Last month, Paulson stepped down as the CEO of both the Timbers and Thorns, and left the door open to possibly selling his stakes in the clubs. The organization also fired Gavin Wilkinson and Mike Golub — the presidents of soccer operations and business operations, respectively — in the aftermath of the Yates investigation.

MORE:Merritt Paulson’s power lies with Portland Timbers, Thorns. Now, he’s being pressured to sell.

Garber, however, gave a solid endorsement of Paulson’s moves since the news began to break in 2021, indicating that from MLS’s perspective, there is no need to pursue an enforced ownership change.

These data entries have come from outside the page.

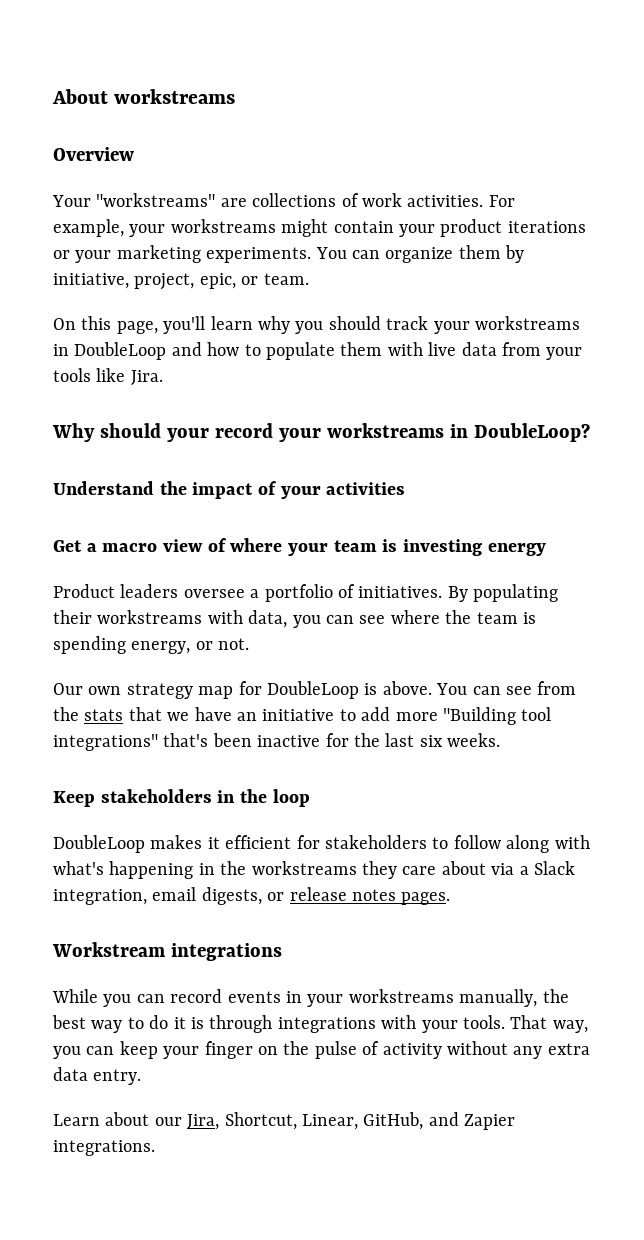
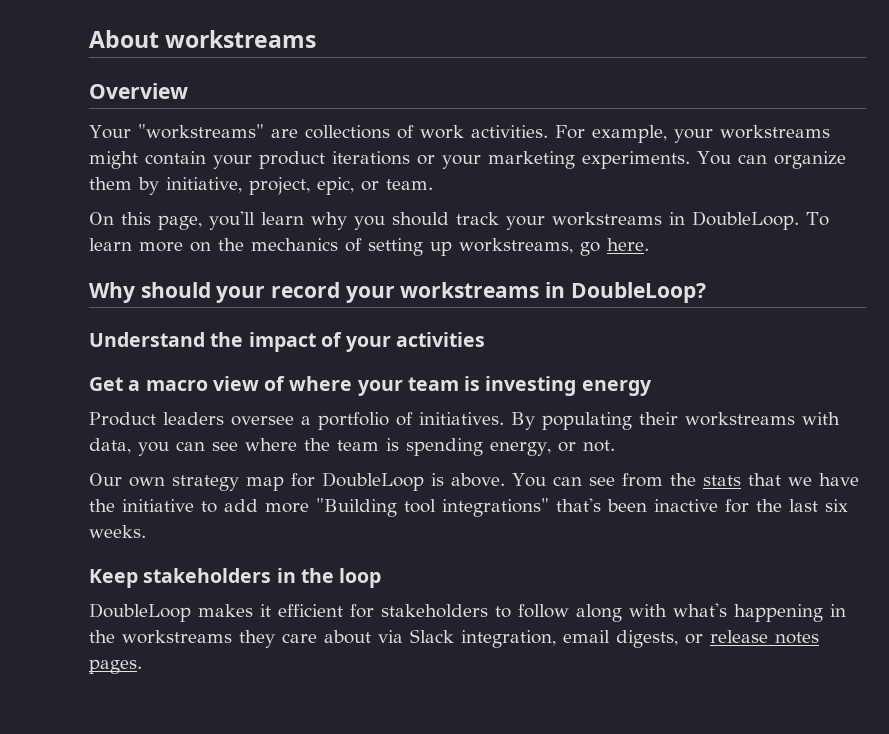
- On this page, you'll learn why you should track your workstreams in DoubleLoop and how to populate them with live data from your tools like Jira.
+ On this page, you'll learn why you should track your workstreams in DoubleLoop. To learn more on the mechanics of setting up workstreams, go here.
- You can see from the stats that we have an initiative to add more "Building tool integrations" that's been inactive for the last six weeks.
+ You can see from the stats that we have the initiative to add more "Building tool integrations" that's been inactive for the last six weeks.
- DoubleLoop makes it efficient for stakeholders to follow along with what's happening in the workstreams they care about via a Slack integration, email digests, or release notes pages.
+ DoubleLoop makes it efficient for stakeholders to follow along with what's happening in the workstreams they care about via Slack integration, email digests, or release notes pages.
- Workstream integrations
- While you can record events in your workstreams manually, the best way to do it is through integrations with your tools. That way, you can keep your finger on the pulse of activity without any extra data entry.
- Learn about our Jira, Shortcut, Linear, GitHub, and Zapier integrations.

“Obviously, Merritt has very publicly acknowledged the mistakes that he and the organization has made. You know, he’s taken responsibility for those decisions that he’s made,” said Garber. “I think that the steps that he’s made, in terms of stepping aside and bringing in a new CEO, and the termination of two long-term employees — which we supported — were steps in the right direction. So, there was nothing that came out in the report that would have us think any differently from what I just stated there.”.

That’s a stark contrast with other powerful voices. Multiple sponsors announced plans to either reconsider their financial pacts with Portland, or in the case of Alaska Airlines, redirect a quarter’s worth of sponsorship to the NWSLPA’s Support the Players Emergency Trust.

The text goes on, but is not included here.